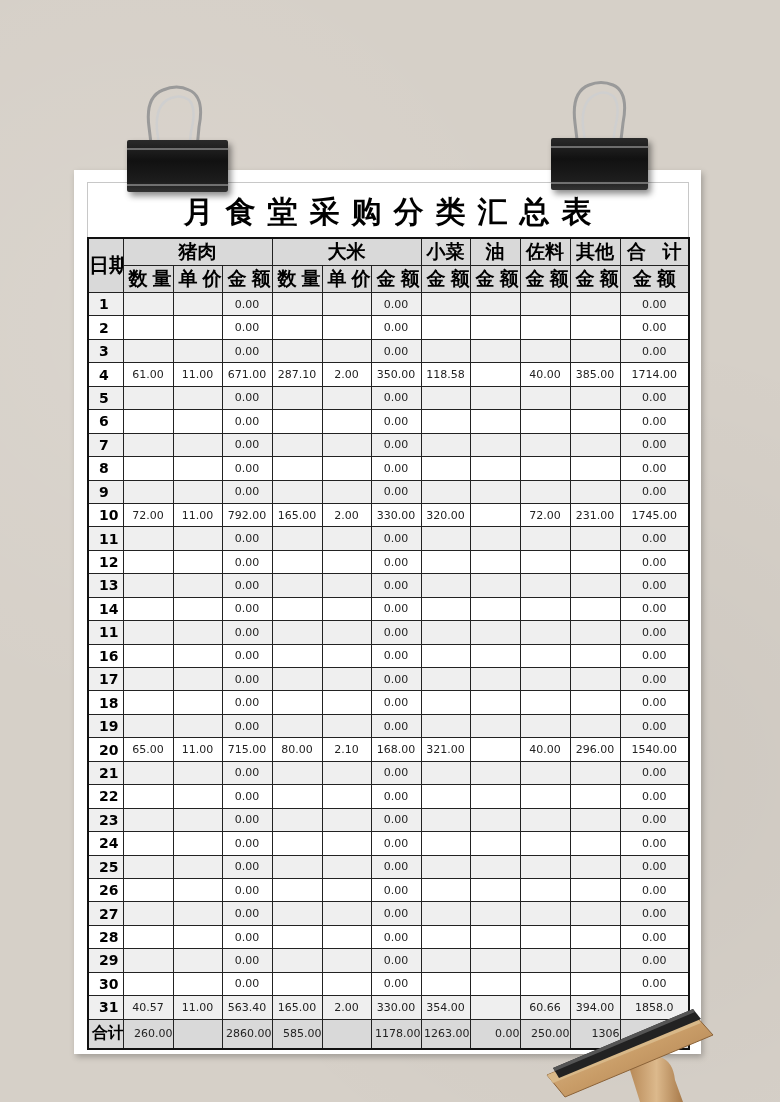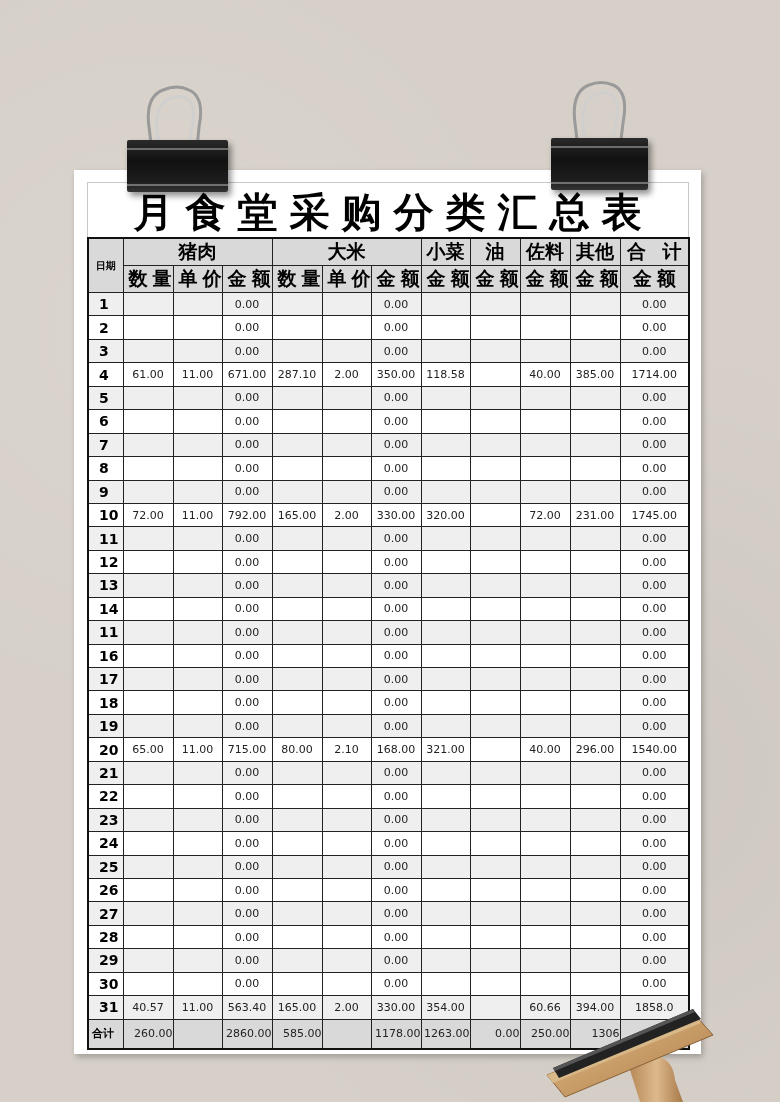--- a/index.html
+++ b/index.html
@@ -23,21 +23,21 @@
     position: absolute;
     left: 13px; top: 12px;
     width: 602px; height: 860px;
     border: 1px solid #c8c8c8;
   }
   .title {
     position: absolute;
     left: 87px; top: 190px;
     width: 601px; height: 44px;
     text-align: center;
-    font-size: 40px;
+    font-size: 30px;
     font-weight: bold;
     letter-spacing: 12px;
     color: #000;
     line-height: 44px;
     padding-left: 12px;
   }
   table.sheet {
     position: absolute;
     left: 87px; top: 237px;
     width: 601px;
@@ -53,38 +53,38 @@
     white-space: nowrap;
   }
   table.sheet th {
     background: #d9d9d9;
     font-weight: bold;
     font-size: 19px;
     color: #000;
     height: 23.5px;
   }
   table.sheet th.sub { letter-spacing: 5px; padding-left: 5px; margin-top: 32px; }
-  table.sheet th.date-head { font-size: 10px; }
+  table.sheet th.date-head { font-size: 20px; }
   table.sheet td {
     height: 23.45px;
     font-size: 11px;
     color: #222;
     font-family: "DejaVu Sans", sans-serif;
   }
   table.sheet td.day {
     font-weight: bold;
     font-size: 14px;
     color: #000;
     text-align: left;
     padding-left: 10px;
   }
   tr.odd td { background: #efefef; }
   tr.even td { background: #ffffff; }
   tr.total-row td { background: #d9d9d9; height: 30px; text-align: right; padding-left: 2px; font-size: 11px; }
-  tr.total-row td.day { font-size: 11px; padding-left: 3px; margin-left: 18px; }
+  tr.total-row td.day { font-size: 16px; padding-left: 3px; margin-left: 18px; }
   
   .clip { position: absolute; }
   .clip .body {
     position: absolute; left: 0; bottom: 0;
     width: 100%; height: 52px;
     background: linear-gradient(#2a2a2a, #111 40%, #1d1d1d 80%, #333);
     border-radius: 2px;
     box-shadow: 3px 4px 6px rgba(0,0,0,0.45);
   }
   .clip .body:before {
:::
### WHAT YOU NEED TO DO
If a line in the records above has the word "table", copy it out.

### COMPLETED TASK
   table.sheet {
   table.sheet th {
   table.sheet th.sub { letter-spacing: 5px; padding-left: 5px; margin-top: 32px; }
-  table.sheet th.date-head { font-size: 10px; }
+  table.sheet th.date-head { font-size: 20px; }
   table.sheet td {
   table.sheet td.day {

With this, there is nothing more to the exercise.